In this paper, we introduce a novel approach using analytical bounds to limit the search space with empirical tuning for square and non-square tiling. As shown in Section 6, the proposed approach to pruning the search space is complementary to, and can be combined with, existing empirical search strategies; e.g., the analytical bounds can be integrated with existing auto-tuning frameworks such as ATLAS [33] . Experimental results show that our approach can reduce the search space by up to four orders of magnitude. Reduction factors of up to 11,879, 1,978, and 1,142 were realized on a Xeon, Nehalem, and Power7, respectively, for the loop nests that we studied.
Our approach employs a pair of analytical models to prune the search space -a conservative model that underestimates the number of iterations in an optimal tile (DL), and an optimistic model that overestimates the number of iterations in an optimal tile (ML). DL (Distinct Lines) [12] , a conservative model from past work, models the required cache capacity for a tile as its total data footprint. Under this model, any tiles with a data footprint larger than the cache size are discarded, since they may incur capacity misses during execution.However, this is a pessimistic assumption for many applications, especially applications with streaming data accesses. We therefore introduce an optimistic analytical model, ML (Minimum working set Lines), that assumes an ideal intra-tile cache block replacement. Because DL and ML respectively provide lower and upper bounds for tile sizes, we can use them to bound tile size search space for empirical tuning. Our experiments show that this bounded search space still contains optimal tile sizes, despite reductions of up to four orders of magnitude in the size of the search space.

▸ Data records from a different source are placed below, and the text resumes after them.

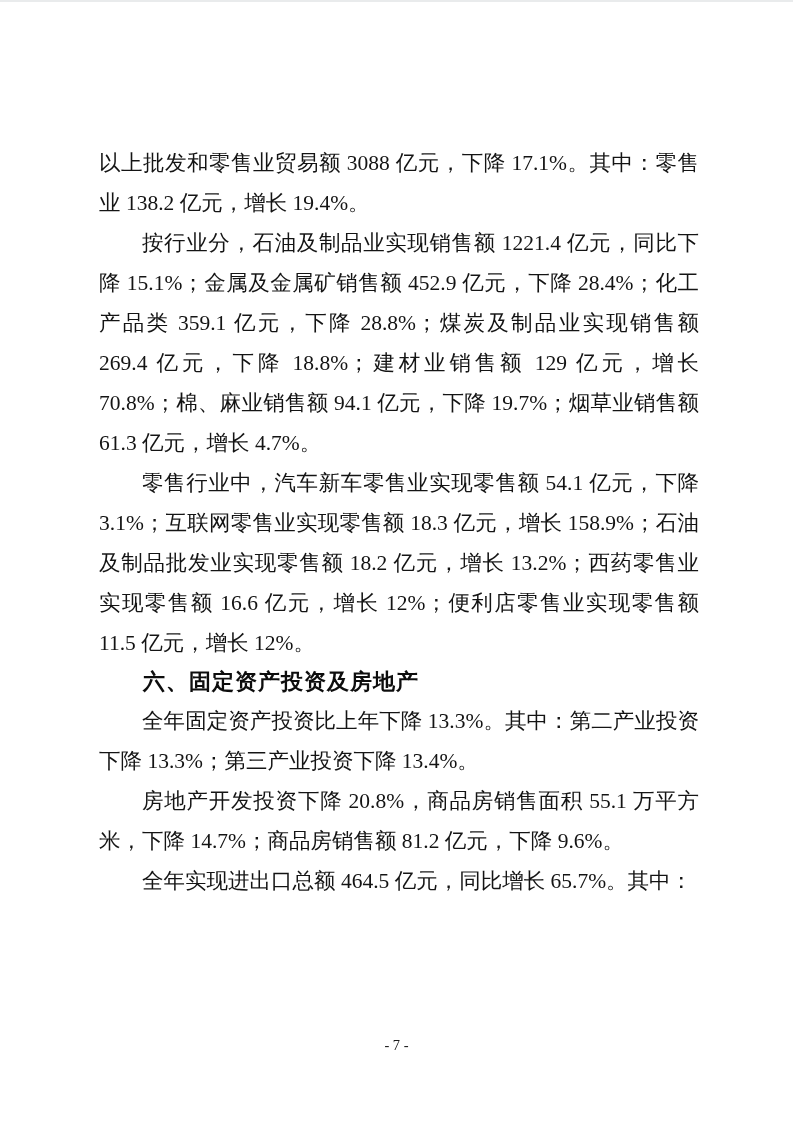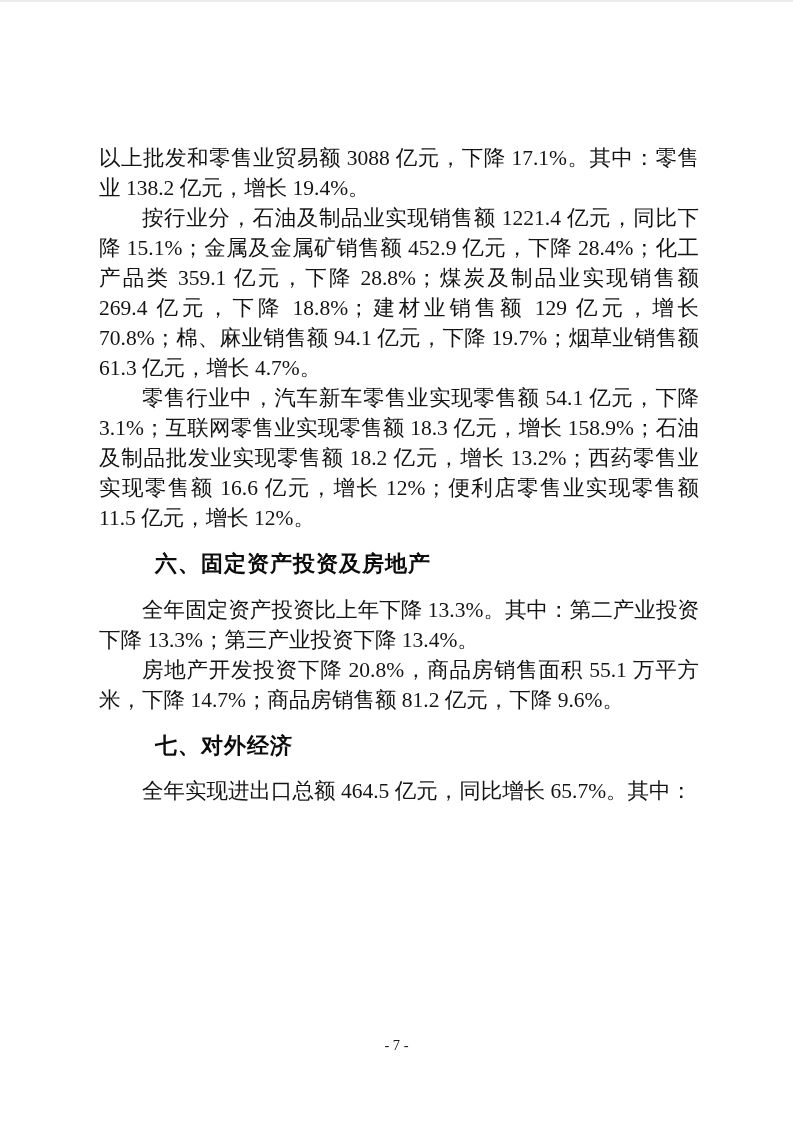"以上批发和零售业贸易额 3088 亿元，下降 17.1%。其中：零售业" .para { line-height: 30px -> 40px }
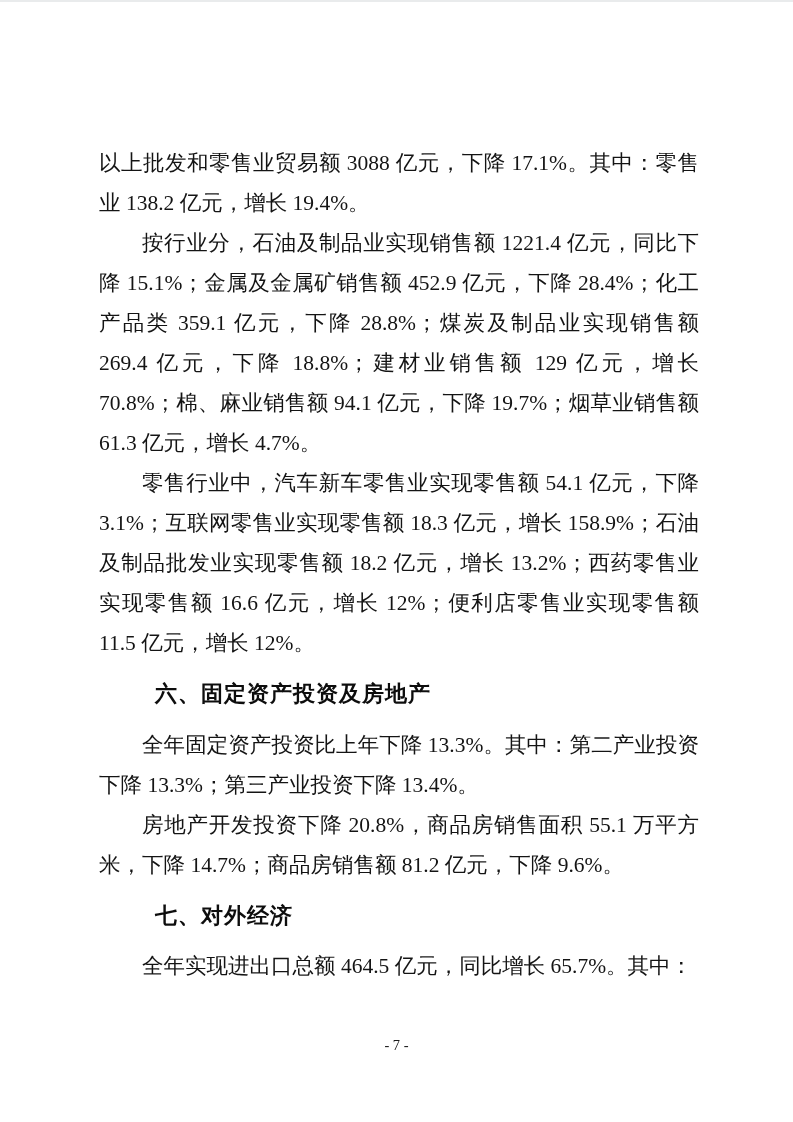"六、固定资产投资及房地产" .section-heading { margin: 12px -> 0 }
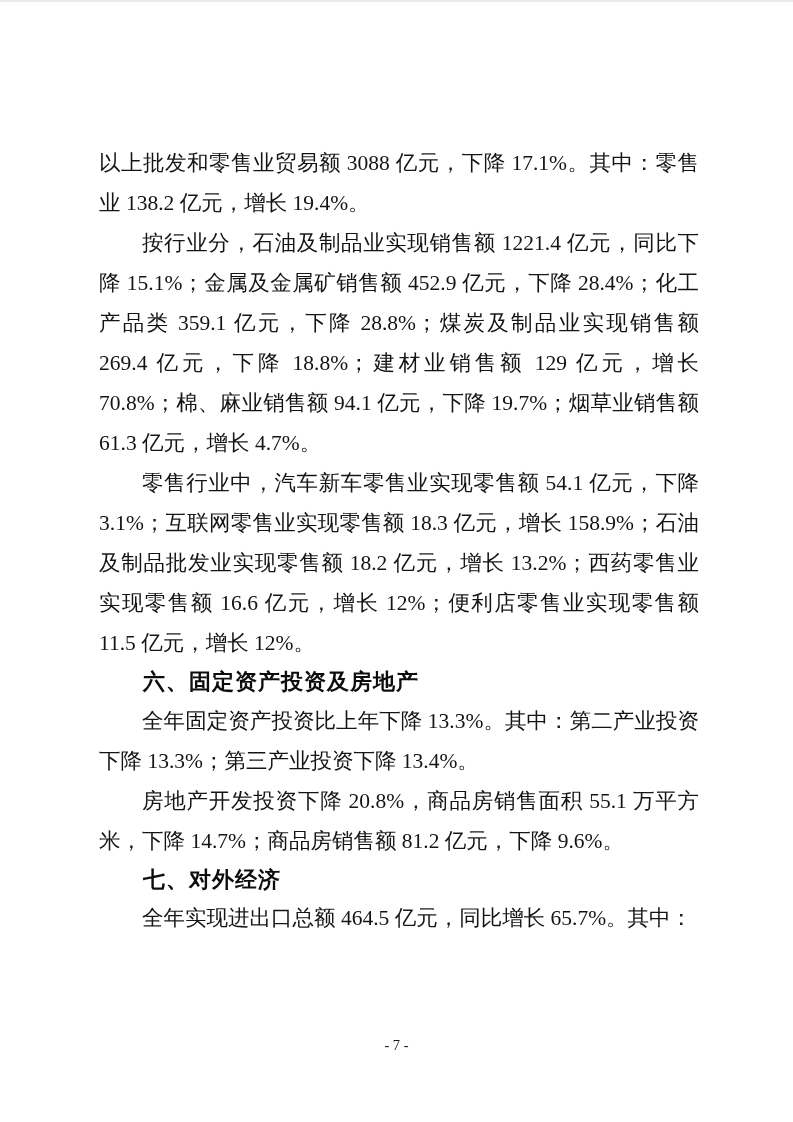"七、对外经济" h2.section-heading { html: <h2>七、对外经济</h2> -> none }
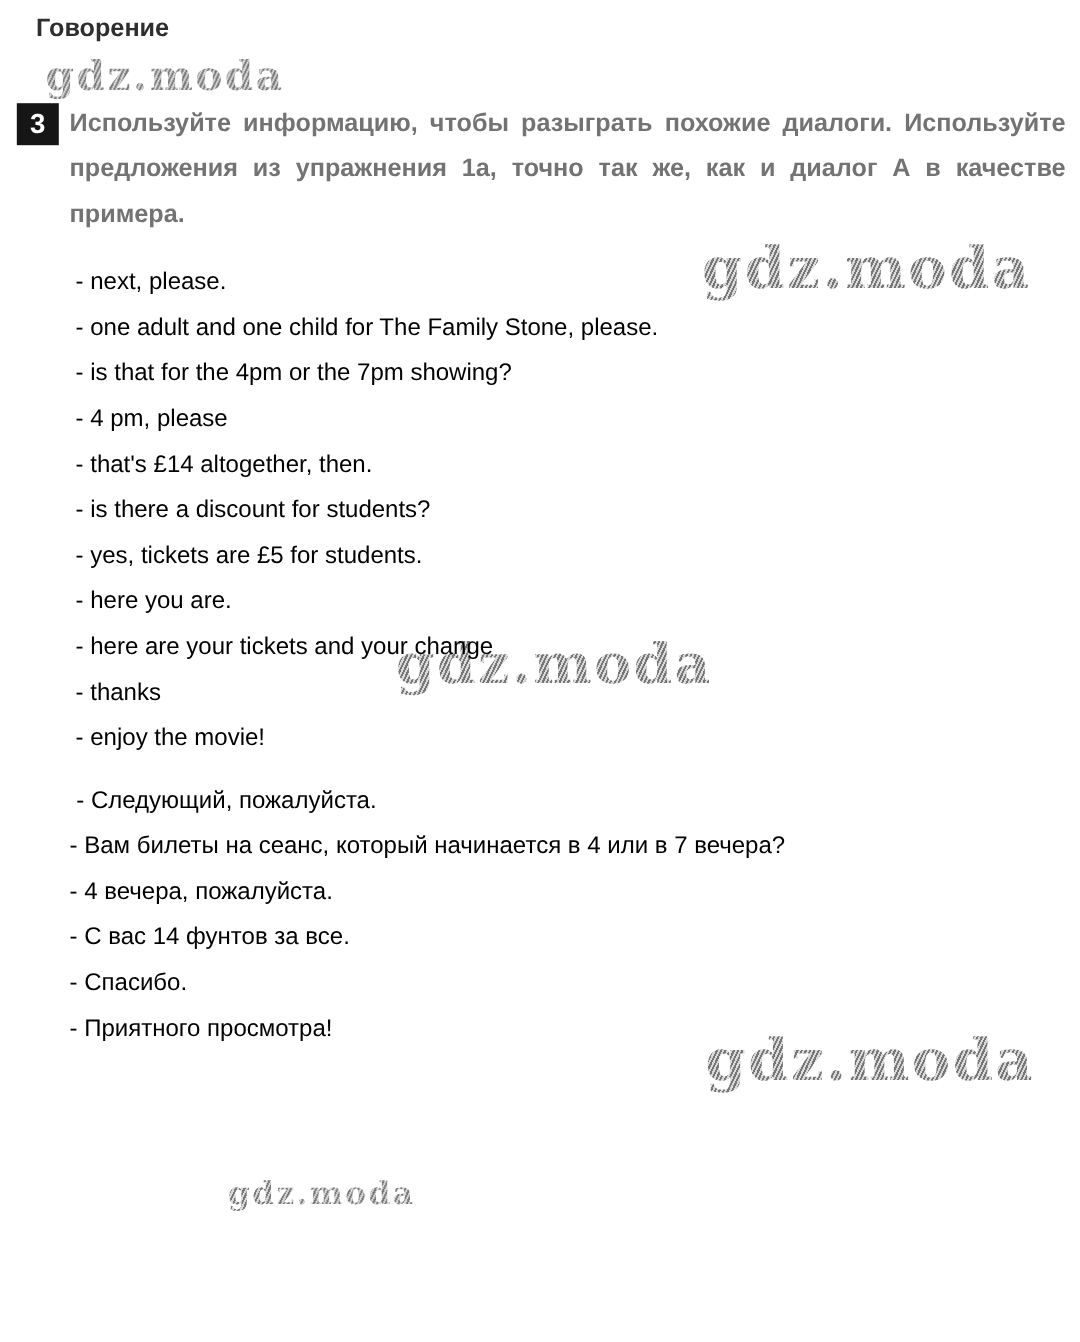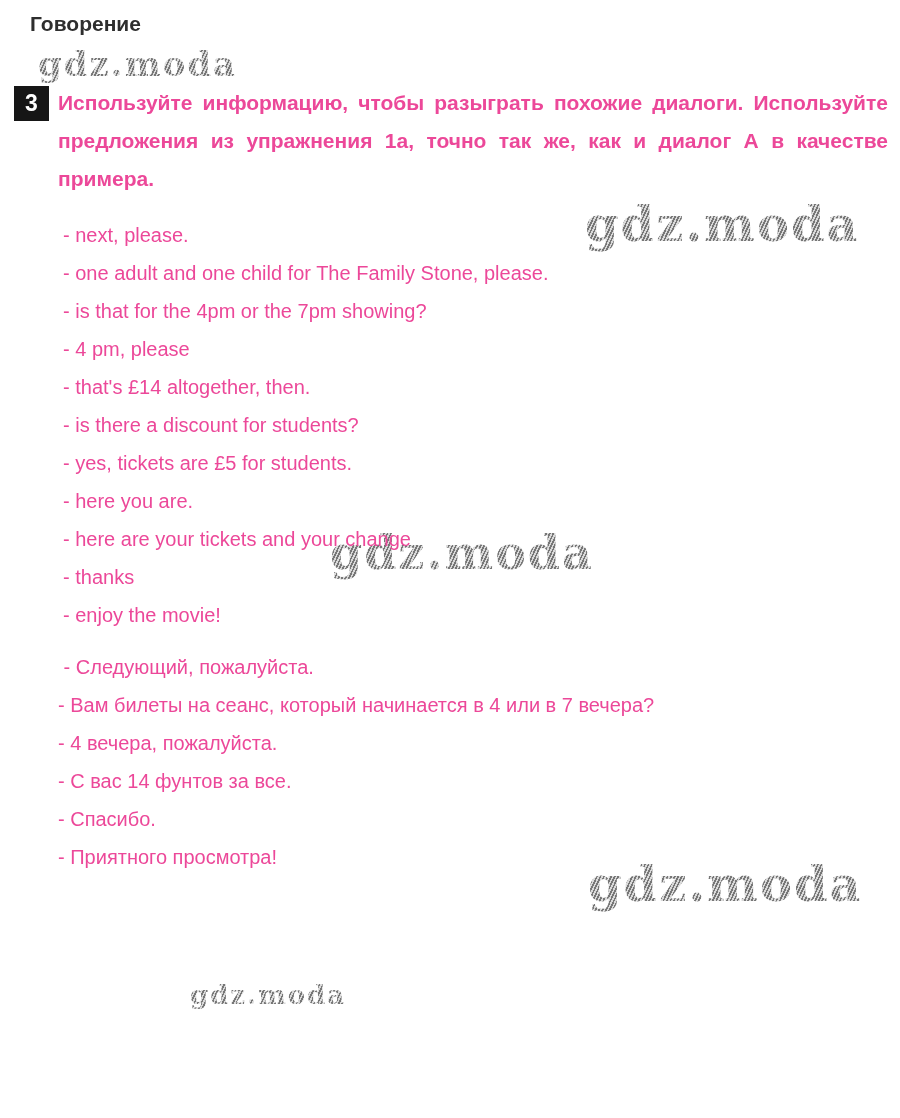"Используйте информацию, чтобы разыграть" .instruction { color: #ec4899 -> #737373 }
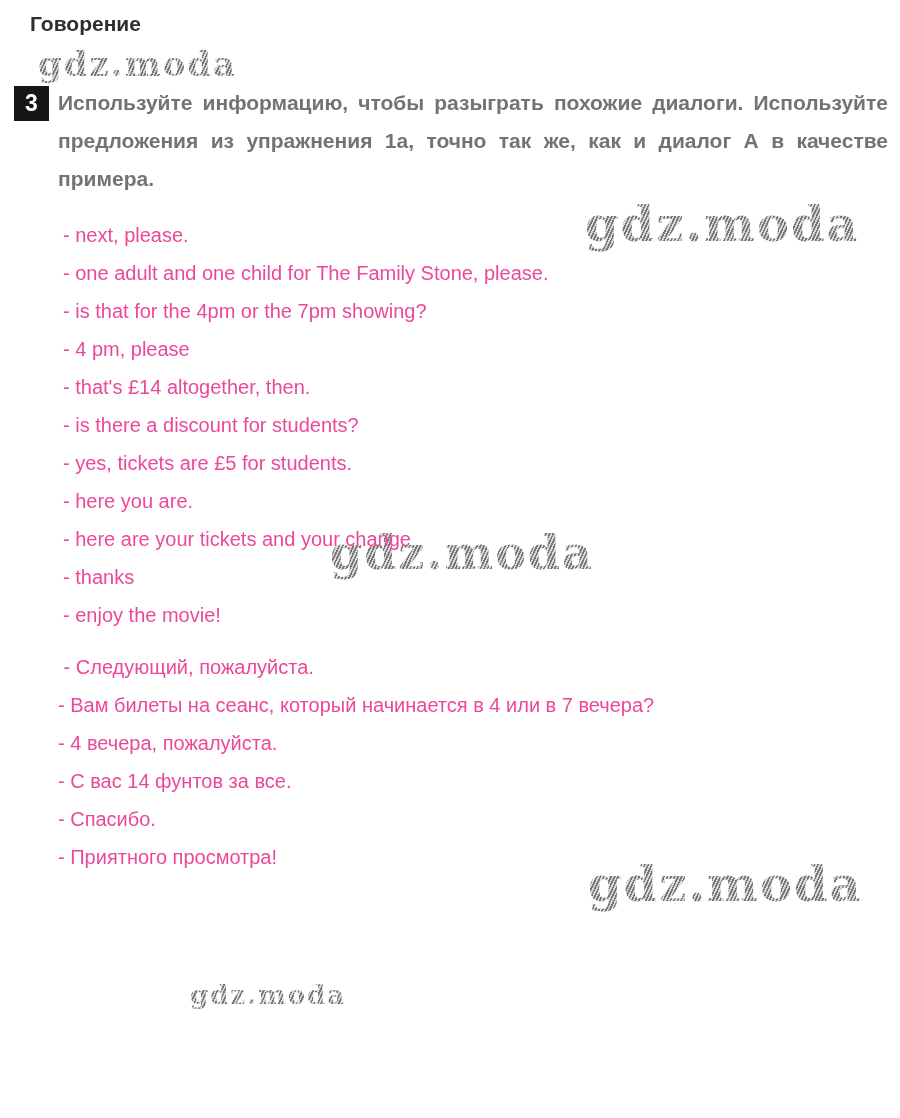"- next, please." .dialog .line { color: #ec4899 -> #000000 }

The paper is organized as follows. Section 2 reinforces the motivation for this work via a case study that highlights some of the challenges arising from modern memory hierarchies. In Section 3, we provide background on parametric tiling and the DL model from past work. Section 4 introduces the new ML model for single-level tiling. Section 5 elaborates on how the DL and ML models can be used to bound the search space for empirical tuning. Section 6 presents experimental results on three platforms using a number of benchmarks to demonstrate the effectiveness of the approach. Optimal tile sizes were always found within the reduced search space. Related work is discussed in Section 7, and we conclude in Section 8.
Motivation and Case Study
Past work on performance models for tile size selection were usually geared towards minimizing capacity and conflict misses for the first level of cache [10, 16, 34] . In this section, we illustrate the impact of higher levels of data cache and Translation Lookaside Buffer (TLB) on tile size selection. As a motivating example, we provide a detailed analysis of the execution of a tiled matrix-multiply kernel. Figure 1 is a sample code from [10] that uses the IKJ loop order. Tiling is critical in order to increase data locality in this case: Ti, Tj and Tk must be selected such that the data accessed during the computation of a tile fits entirely within the first level cache in order to avoid capacity misses. Reuse analysis suggests that we set Ti to N, in order to obtain full temporal reuse of the matrix B along the i loop [10] . This solution is motivated by the fact that no element of B will be used in two different tiles, an apparently ideal solution in terms of L1 cache misses (provided Tj and Tk are selected adequately). Furthermore, setting Ti = N allows us to explore a two-dimensional search space Tk × Tj instead of a three-dimensional search space Ti × Tk × Tj, thereby significantly reducing the search space for optimal tile sizes.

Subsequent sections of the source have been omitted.